** Opening Material for this exercise block **

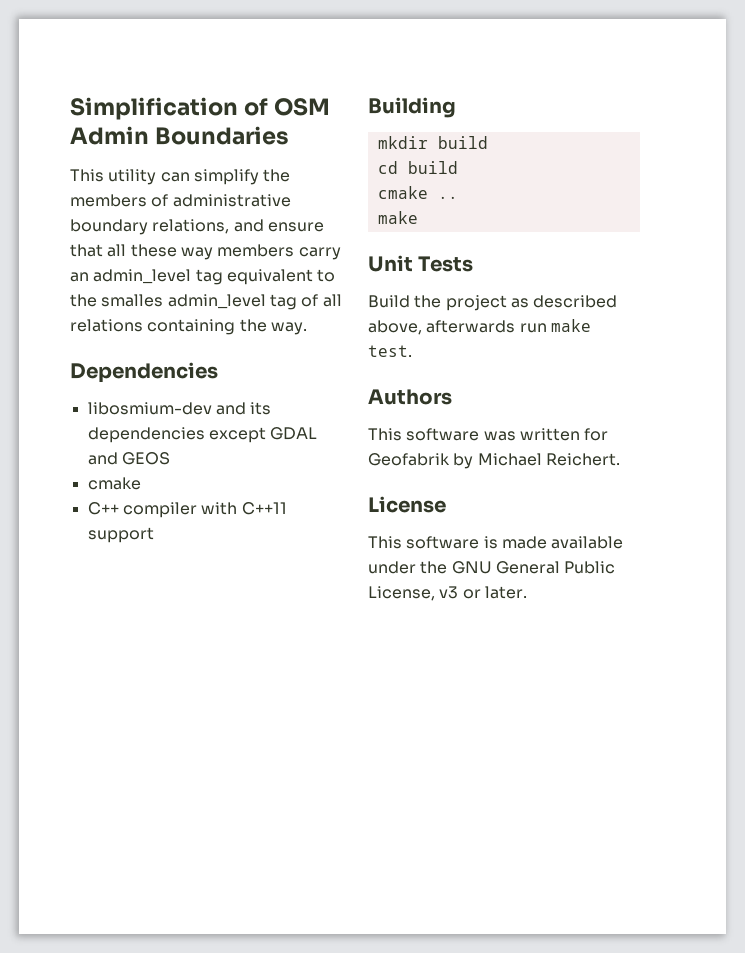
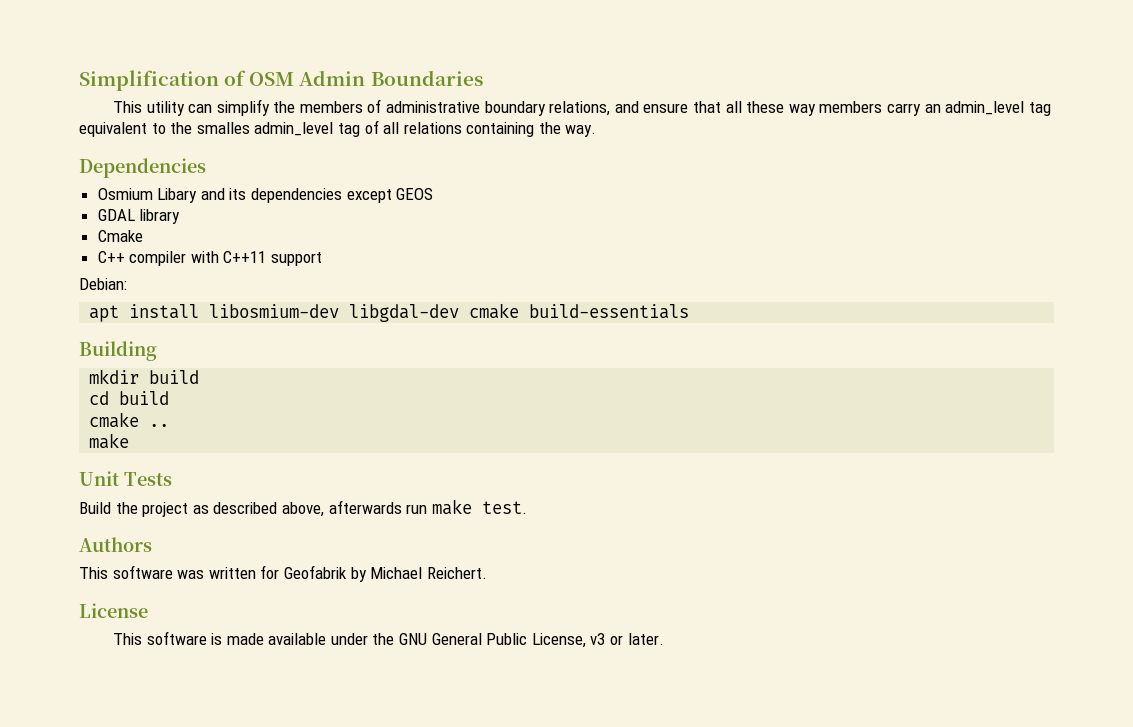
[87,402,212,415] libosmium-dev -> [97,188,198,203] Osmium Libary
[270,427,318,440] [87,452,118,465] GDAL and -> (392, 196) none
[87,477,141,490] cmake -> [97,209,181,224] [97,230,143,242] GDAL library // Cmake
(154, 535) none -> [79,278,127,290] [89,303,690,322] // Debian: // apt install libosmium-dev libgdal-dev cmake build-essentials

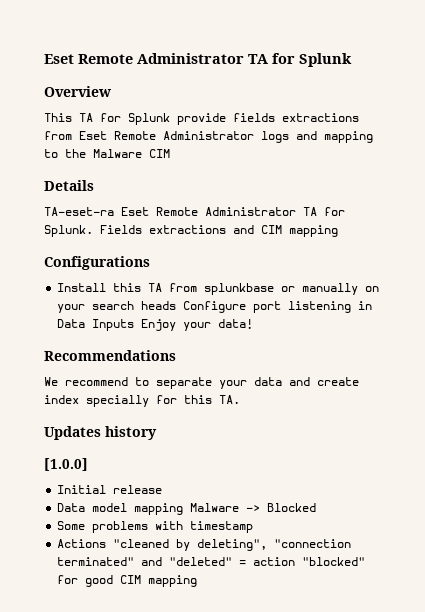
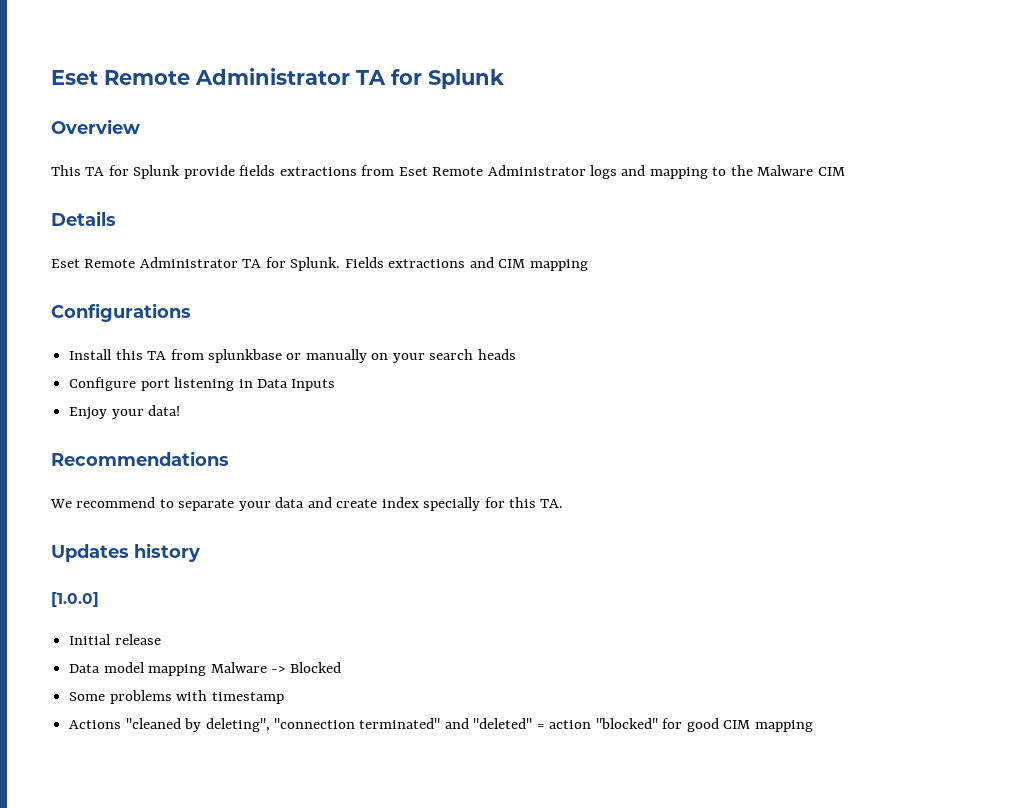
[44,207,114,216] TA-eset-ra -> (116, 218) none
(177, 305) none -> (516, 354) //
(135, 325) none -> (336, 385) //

** Closing Material for this exercise block **

▶ Exercise brief
Within the entries above, the lines from the one containing "[87,477,141,490] cmake ->" through the one containing "[44,207,114,216] TA-eset-ra ->" are to be transcribed exactly, ends included, pictures excluded.

▶ Task response
[87,477,141,490] cmake -> [97,209,181,224] [97,230,143,242] GDAL library // Cmake
(154, 535) none -> [79,278,127,290] [89,303,690,322] // Debian: // apt install libosmium-dev libgdal-dev cmake build-essentials

[44,207,114,216] TA-eset-ra -> (116, 218) none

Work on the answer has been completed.